Sans surprise, "la réaction globale a été assez positive à la suite de la publication des minutes de la Fed" qui "laissent supposer que la banque centrale américaine sera toujours accommodante face aux craintes relatives à la croissance mondiale", ont souligné les experts de Mirabaud Securities Genève.

Le ralentissement prévu de la croissance économique aux États-Unis, les incertitudes commerciales et l'affaiblissement de l'expansion mondiale ont nettement refroidi la Fed qui s'arme désormais de "patience" avant d'agir de nouveau sur les taux directeurs, selon les minutes.

La Banque centrale européenne publiera pour sa part ce jeudi le compte-rendu de sa dernière réunion de politique monétaire de janvier.

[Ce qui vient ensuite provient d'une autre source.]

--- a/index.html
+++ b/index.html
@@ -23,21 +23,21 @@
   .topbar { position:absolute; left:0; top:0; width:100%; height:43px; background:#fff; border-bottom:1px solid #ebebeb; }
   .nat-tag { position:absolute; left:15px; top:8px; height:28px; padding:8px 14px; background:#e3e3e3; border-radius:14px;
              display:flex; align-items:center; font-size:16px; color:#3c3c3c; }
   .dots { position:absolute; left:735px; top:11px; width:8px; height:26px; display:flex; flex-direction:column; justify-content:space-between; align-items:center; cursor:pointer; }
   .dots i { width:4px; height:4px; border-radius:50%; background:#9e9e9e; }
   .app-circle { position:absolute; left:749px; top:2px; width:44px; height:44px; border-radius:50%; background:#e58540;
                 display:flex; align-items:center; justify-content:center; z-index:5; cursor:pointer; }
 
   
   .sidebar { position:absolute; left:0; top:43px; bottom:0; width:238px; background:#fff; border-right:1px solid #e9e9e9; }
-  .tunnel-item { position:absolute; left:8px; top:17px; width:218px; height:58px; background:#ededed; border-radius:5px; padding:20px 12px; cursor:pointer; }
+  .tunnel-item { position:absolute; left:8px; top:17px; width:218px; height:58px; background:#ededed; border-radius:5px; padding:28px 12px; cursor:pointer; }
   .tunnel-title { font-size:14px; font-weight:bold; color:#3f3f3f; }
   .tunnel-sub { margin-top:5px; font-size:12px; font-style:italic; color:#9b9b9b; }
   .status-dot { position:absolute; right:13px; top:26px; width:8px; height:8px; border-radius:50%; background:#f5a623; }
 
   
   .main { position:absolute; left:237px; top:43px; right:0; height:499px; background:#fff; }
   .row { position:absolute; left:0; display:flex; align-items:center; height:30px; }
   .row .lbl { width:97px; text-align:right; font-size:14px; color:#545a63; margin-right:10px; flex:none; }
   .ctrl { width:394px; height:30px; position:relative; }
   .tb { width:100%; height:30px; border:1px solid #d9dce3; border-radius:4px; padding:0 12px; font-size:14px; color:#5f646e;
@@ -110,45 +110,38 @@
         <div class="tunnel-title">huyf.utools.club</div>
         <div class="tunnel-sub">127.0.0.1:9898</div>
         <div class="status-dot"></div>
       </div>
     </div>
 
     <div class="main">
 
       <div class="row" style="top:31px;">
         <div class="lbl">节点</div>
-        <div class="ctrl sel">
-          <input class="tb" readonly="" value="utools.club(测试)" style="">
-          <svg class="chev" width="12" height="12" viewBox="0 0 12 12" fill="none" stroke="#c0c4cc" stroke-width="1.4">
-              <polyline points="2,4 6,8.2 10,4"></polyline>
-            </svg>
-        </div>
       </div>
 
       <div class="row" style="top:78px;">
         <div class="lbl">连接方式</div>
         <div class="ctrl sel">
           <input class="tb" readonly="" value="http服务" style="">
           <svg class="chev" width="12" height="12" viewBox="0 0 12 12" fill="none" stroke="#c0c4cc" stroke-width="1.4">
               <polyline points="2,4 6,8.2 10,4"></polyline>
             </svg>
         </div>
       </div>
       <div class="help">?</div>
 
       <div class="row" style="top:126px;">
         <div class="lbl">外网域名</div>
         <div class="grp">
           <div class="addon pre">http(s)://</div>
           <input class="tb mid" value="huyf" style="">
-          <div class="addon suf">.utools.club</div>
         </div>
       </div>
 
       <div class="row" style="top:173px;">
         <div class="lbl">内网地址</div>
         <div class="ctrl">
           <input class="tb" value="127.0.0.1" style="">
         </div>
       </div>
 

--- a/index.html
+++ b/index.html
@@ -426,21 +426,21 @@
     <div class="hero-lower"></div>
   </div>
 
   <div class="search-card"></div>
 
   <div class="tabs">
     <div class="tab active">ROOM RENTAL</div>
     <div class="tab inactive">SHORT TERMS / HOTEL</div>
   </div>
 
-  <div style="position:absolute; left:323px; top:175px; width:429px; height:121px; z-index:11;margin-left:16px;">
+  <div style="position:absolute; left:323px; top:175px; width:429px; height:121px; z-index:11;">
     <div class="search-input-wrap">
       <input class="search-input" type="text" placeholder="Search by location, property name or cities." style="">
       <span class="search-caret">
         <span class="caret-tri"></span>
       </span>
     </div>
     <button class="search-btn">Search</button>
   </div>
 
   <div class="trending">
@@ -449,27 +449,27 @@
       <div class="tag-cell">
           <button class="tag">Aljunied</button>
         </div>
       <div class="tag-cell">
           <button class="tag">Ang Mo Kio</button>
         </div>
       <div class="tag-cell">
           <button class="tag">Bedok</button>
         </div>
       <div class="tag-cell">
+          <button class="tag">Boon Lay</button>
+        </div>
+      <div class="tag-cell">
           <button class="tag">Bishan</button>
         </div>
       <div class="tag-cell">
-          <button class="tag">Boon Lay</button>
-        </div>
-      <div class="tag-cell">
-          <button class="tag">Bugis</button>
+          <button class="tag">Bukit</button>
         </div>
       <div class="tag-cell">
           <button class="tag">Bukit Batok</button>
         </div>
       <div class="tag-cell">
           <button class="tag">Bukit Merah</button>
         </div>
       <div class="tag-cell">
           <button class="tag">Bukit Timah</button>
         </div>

Du côté des indicateurs, le climat des affaires s'est légèrement amélioré en janvier en France et l'inflation a poursuivi sa décélération. En Allemagne, le taux d'inflation s'est bien élevé à 1,4% en janvier.

En zone euro, la croissance de l'activité du secteur privé (PMI) en février s'est légèrement accélérée.

- Vallourec propulsé -

Sur le terrain des valeurs, une importante salve de publications animait la cote.

Vallourec prenait largement la tête de l'indice SBF 120, en décollant de 23,49% à 2,10 euros, propulsé par l'amélioration des résultats en 2018 annoncée par le fabricant de tubes pour l'industrie pétrolière qui prévoit de renforcer son plan d'économies.

TechnipFMC plongeait de 6,57% à 20,20 euros, lesté par une perte nette de près de 2 milliards de dollars en 2018.

Eramet s'enfonçait de 12,60% à 54,10 euros, pénalisé par la chute de 74% en 2018 de son bénéfice net, en raison notamment de 65 millions d'euros de provisions passées pour couvrir des problèmes de contrôle qualité dans sa branche alliages.

Fnac Darty bondissait de 6,32% à 69,80 euros, profitant d'un bénéfice net en 2018 quasiment multiplié par quatre et de ventes stables.

AccorHotels perdait 3,79% à 38,54 euros, malgré la publication d'un bénéfice net record pour 2018, les investisseurs s'interrogeant au sujet du retour sur investissement des nouveaux axes annoncés et s'inquiétant des perspectives pour 2019 du fait des incertitudes autour de la croissance chinoise et de la guerre commerciale.

Bouygues était dynamisé (+3,45% à 32,66 euros) par un bénéfice net en claire progression en 2018, qui a déjoué les prévisions des analystes, avec une promesse d'amélioration de la rentabilité cette année. Sa filiale Bouygues Telecom a aussi vu son côté son bénéfice net s'envoler en 2018.

Orange perdait 2,09% à 13,36 euros, malgré un bénéfice net en hausse de 6% sur l'année 2018, grâce à une progression de ses ventes sur l'ensemble de ses marchés.